■ Data supplied
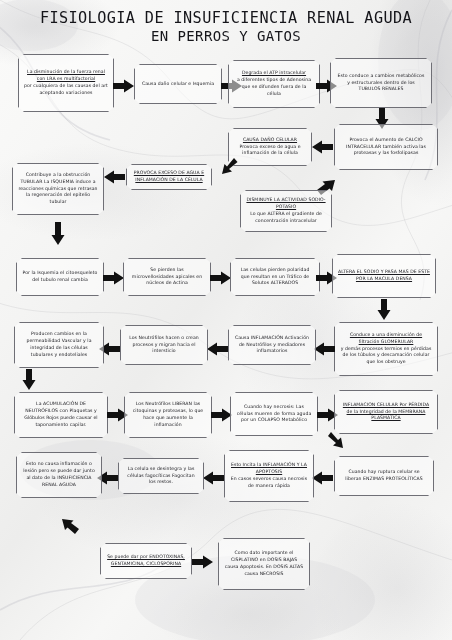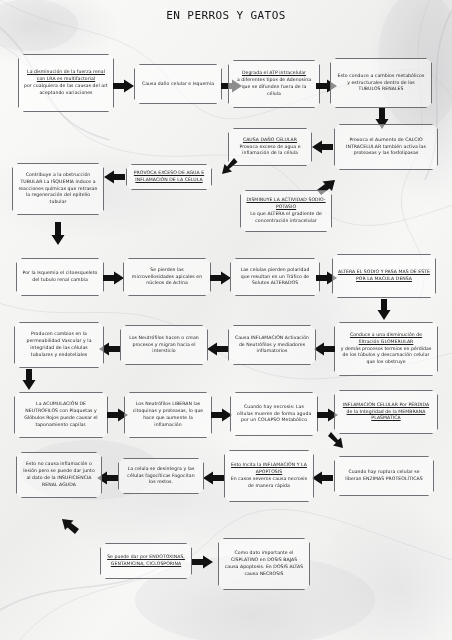"FISIOLOGIA DE INSUFICIENCIA RENAL AGUDA" span.l1 { html: none -> <span>FISIOLOGIA DE INSUFICIENCIA RENAL AGUDA</span> }
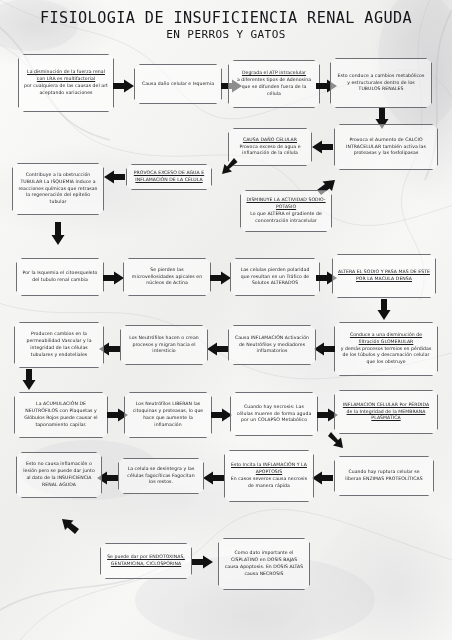"EN PERROS Y GATOS" .title .l2 { font-size: 11px -> 14px }
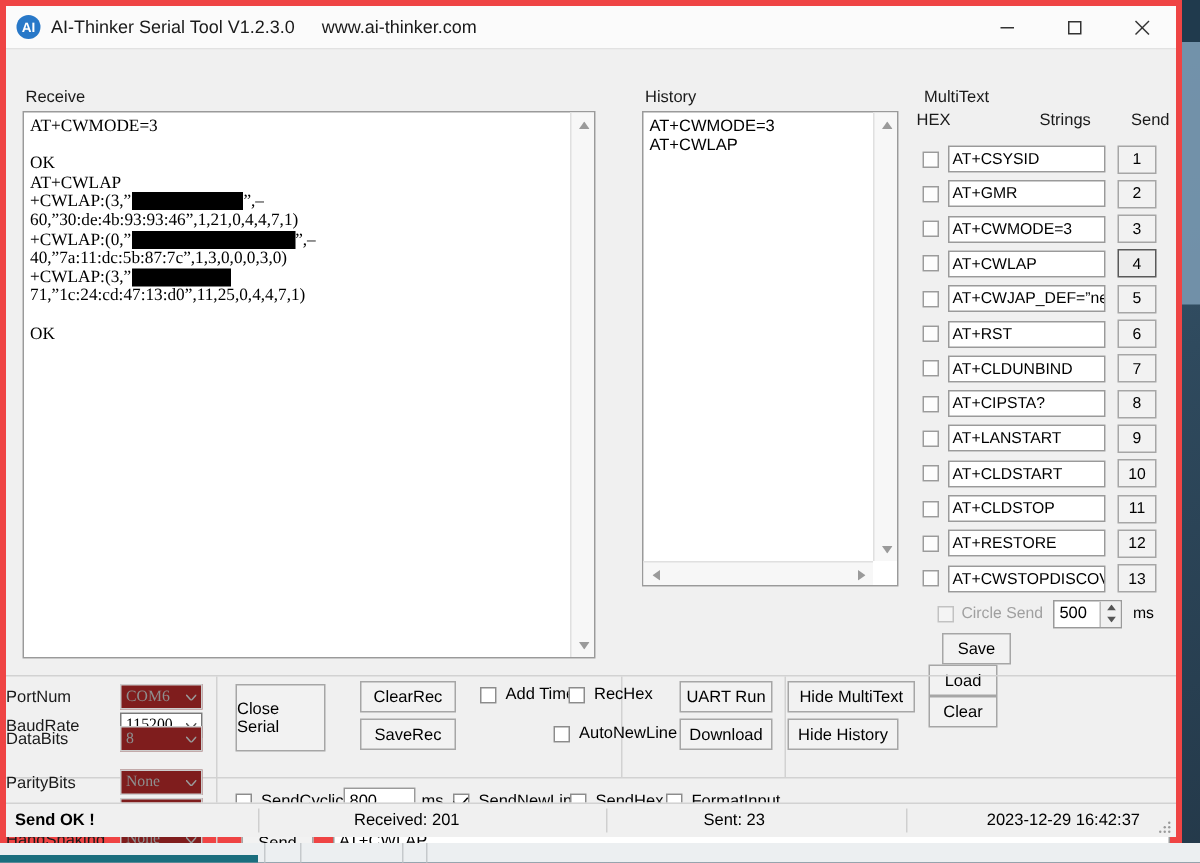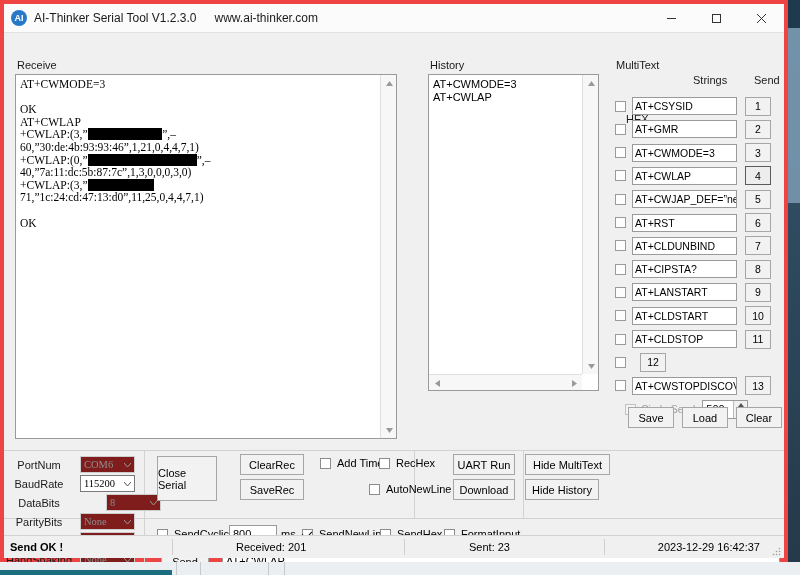"HEX" .mt-head .hex { left: 15px -> 0; margin-top: 39px -> none }
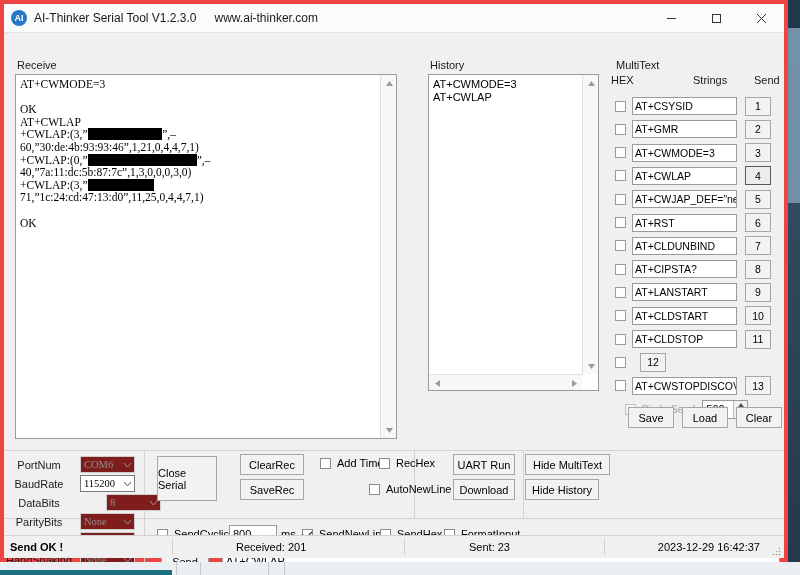"AT+RESTORE" span.mt-input { html: none -> <span>AT+RESTORE</span> }
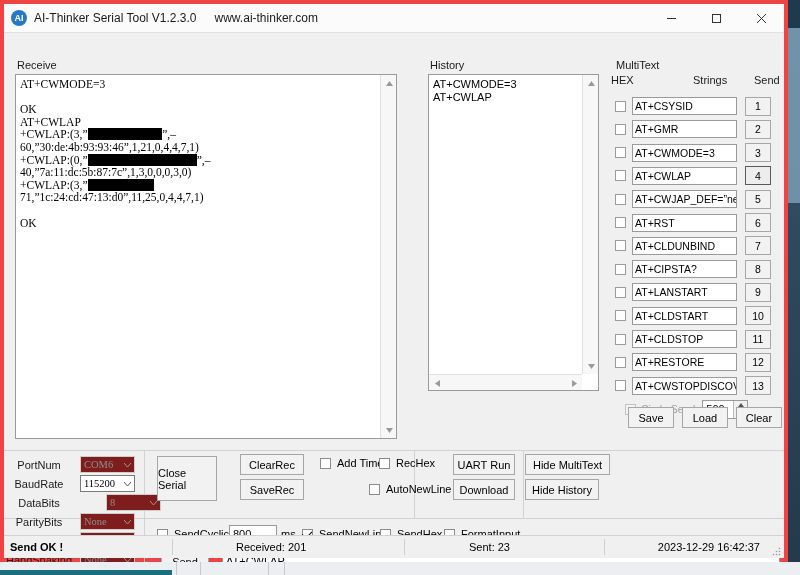"Save" #slc-row { align-items: flex-end -> flex-start; flex-direction: none -> column; top: 332px -> 348px }
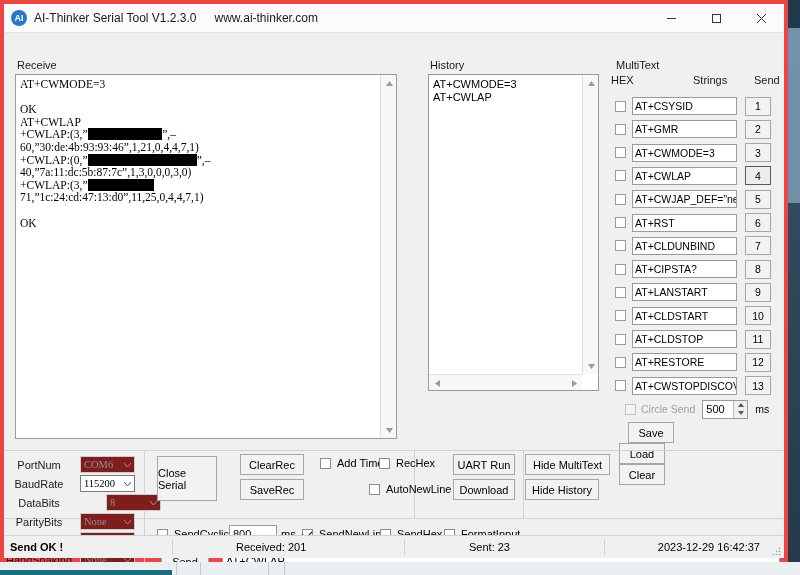"PortNum" .set-label { text-align: center -> left }
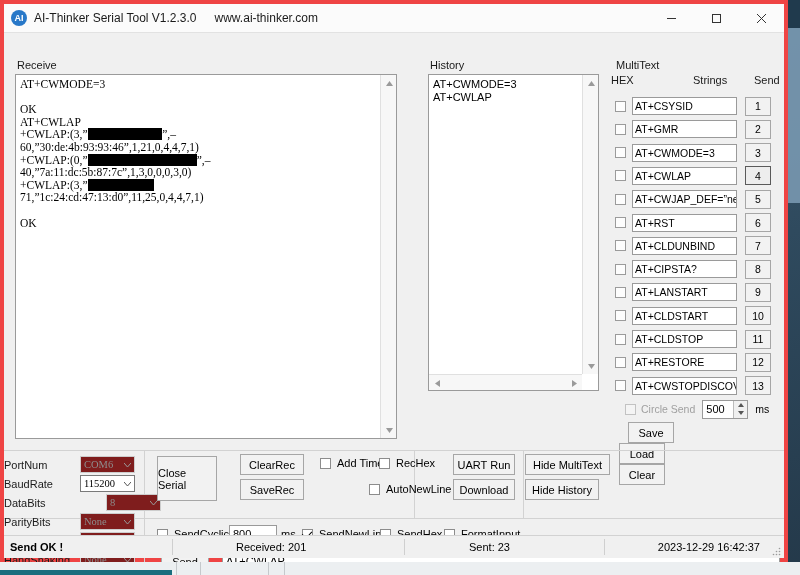"DataBits" div.set-row { gap: 26px -> none; top: 42px -> 32px }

■ Task brief
The records above should be copied word for word, with the pictures left out.

■ Completed task
"FISIOLOGIA DE INSUFICIENCIA RENAL AGUDA" span.l1 { html: none -> <span>FISIOLOGIA DE INSUFICIENCIA RENAL AGUDA</span> }
"EN PERROS Y GATOS" .title .l2 { font-size: 11px -> 14px }
"HEX" .mt-head .hex { left: 15px -> 0; margin-top: 39px -> none }
"AT+RESTORE" span.mt-input { html: none -> <span>AT+RESTORE</span> }
"Save" #slc-row { align-items: flex-end -> flex-start; flex-direction: none -> column; top: 332px -> 348px }
"PortNum" .set-label { text-align: center -> left }
"DataBits" div.set-row { gap: 26px -> none; top: 42px -> 32px }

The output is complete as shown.